_YOUR INSTRUCTIONS_:
Set down a precise copy of the whole listing.

_STUDY MATERIAL_:
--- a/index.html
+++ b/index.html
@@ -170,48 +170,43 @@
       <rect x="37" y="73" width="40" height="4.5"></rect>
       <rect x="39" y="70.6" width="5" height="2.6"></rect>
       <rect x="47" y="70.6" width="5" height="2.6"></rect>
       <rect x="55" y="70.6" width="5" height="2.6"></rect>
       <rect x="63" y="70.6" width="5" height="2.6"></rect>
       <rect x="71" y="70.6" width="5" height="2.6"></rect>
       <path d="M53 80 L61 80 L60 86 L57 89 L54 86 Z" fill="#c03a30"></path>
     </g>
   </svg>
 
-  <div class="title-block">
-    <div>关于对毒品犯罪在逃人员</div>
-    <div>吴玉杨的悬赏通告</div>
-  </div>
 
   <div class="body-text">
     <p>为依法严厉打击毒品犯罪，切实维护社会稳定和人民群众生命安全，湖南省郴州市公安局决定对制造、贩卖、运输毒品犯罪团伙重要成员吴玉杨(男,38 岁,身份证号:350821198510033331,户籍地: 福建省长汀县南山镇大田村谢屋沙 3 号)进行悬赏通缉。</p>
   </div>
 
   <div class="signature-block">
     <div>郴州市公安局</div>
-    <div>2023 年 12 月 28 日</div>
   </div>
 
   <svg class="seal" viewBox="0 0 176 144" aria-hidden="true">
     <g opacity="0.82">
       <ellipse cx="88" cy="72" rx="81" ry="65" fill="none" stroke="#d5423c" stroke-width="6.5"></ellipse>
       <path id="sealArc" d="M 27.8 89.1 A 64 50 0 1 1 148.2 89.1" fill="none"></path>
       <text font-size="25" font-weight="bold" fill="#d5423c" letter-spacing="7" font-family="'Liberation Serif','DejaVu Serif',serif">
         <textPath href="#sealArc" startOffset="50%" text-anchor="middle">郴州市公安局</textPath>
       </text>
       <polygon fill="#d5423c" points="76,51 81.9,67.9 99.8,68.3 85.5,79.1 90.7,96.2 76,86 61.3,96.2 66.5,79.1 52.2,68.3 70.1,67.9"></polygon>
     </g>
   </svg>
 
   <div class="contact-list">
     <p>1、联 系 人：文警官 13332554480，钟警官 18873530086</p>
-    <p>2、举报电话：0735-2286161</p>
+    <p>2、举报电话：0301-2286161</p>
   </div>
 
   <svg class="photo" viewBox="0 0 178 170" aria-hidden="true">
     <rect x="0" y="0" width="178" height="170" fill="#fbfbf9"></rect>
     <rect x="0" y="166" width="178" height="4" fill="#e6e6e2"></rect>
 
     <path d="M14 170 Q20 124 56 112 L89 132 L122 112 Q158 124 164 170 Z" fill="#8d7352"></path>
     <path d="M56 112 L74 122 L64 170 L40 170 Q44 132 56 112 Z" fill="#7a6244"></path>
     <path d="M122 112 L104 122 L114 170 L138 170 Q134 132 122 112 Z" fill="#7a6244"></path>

_OUTPUT OF THE EXERCISE_:
--- a/index.html
+++ b/index.html
@@ -170,48 +170,43 @@
       <rect x="37" y="73" width="40" height="4.5"></rect>
       <rect x="39" y="70.6" width="5" height="2.6"></rect>
       <rect x="47" y="70.6" width="5" height="2.6"></rect>
       <rect x="55" y="70.6" width="5" height="2.6"></rect>
       <rect x="63" y="70.6" width="5" height="2.6"></rect>
       <rect x="71" y="70.6" width="5" height="2.6"></rect>
       <path d="M53 80 L61 80 L60 86 L57 89 L54 86 Z" fill="#c03a30"></path>
     </g>
   </svg>
 
-  <div class="title-block">
-    <div>关于对毒品犯罪在逃人员</div>
-    <div>吴玉杨的悬赏通告</div>
-  </div>
 
   <div class="body-text">
     <p>为依法严厉打击毒品犯罪，切实维护社会稳定和人民群众生命安全，湖南省郴州市公安局决定对制造、贩卖、运输毒品犯罪团伙重要成员吴玉杨(男,38 岁,身份证号:350821198510033331,户籍地: 福建省长汀县南山镇大田村谢屋沙 3 号)进行悬赏通缉。</p>
   </div>
 
   <div class="signature-block">
     <div>郴州市公安局</div>
-    <div>2023 年 12 月 28 日</div>
   </div>
 
   <svg class="seal" viewBox="0 0 176 144" aria-hidden="true">
     <g opacity="0.82">
       <ellipse cx="88" cy="72" rx="81" ry="65" fill="none" stroke="#d5423c" stroke-width="6.5"></ellipse>
       <path id="sealArc" d="M 27.8 89.1 A 64 50 0 1 1 148.2 89.1" fill="none"></path>
       <text font-size="25" font-weight="bold" fill="#d5423c" letter-spacing="7" font-family="'Liberation Serif','DejaVu Serif',serif">
         <textPath href="#sealArc" startOffset="50%" text-anchor="middle">郴州市公安局</textPath>
       </text>
       <polygon fill="#d5423c" points="76,51 81.9,67.9 99.8,68.3 85.5,79.1 90.7,96.2 76,86 61.3,96.2 66.5,79.1 52.2,68.3 70.1,67.9"></polygon>
     </g>
   </svg>
 
   <div class="contact-list">
     <p>1、联 系 人：文警官 13332554480，钟警官 18873530086</p>
-    <p>2、举报电话：0735-2286161</p>
+    <p>2、举报电话：0301-2286161</p>
   </div>
 
   <svg class="photo" viewBox="0 0 178 170" aria-hidden="true">
     <rect x="0" y="0" width="178" height="170" fill="#fbfbf9"></rect>
     <rect x="0" y="166" width="178" height="4" fill="#e6e6e2"></rect>
 
     <path d="M14 170 Q20 124 56 112 L89 132 L122 112 Q158 124 164 170 Z" fill="#8d7352"></path>
     <path d="M56 112 L74 122 L64 170 L40 170 Q44 132 56 112 Z" fill="#7a6244"></path>
     <path d="M122 112 L104 122 L114 170 L138 170 Q134 132 122 112 Z" fill="#7a6244"></path>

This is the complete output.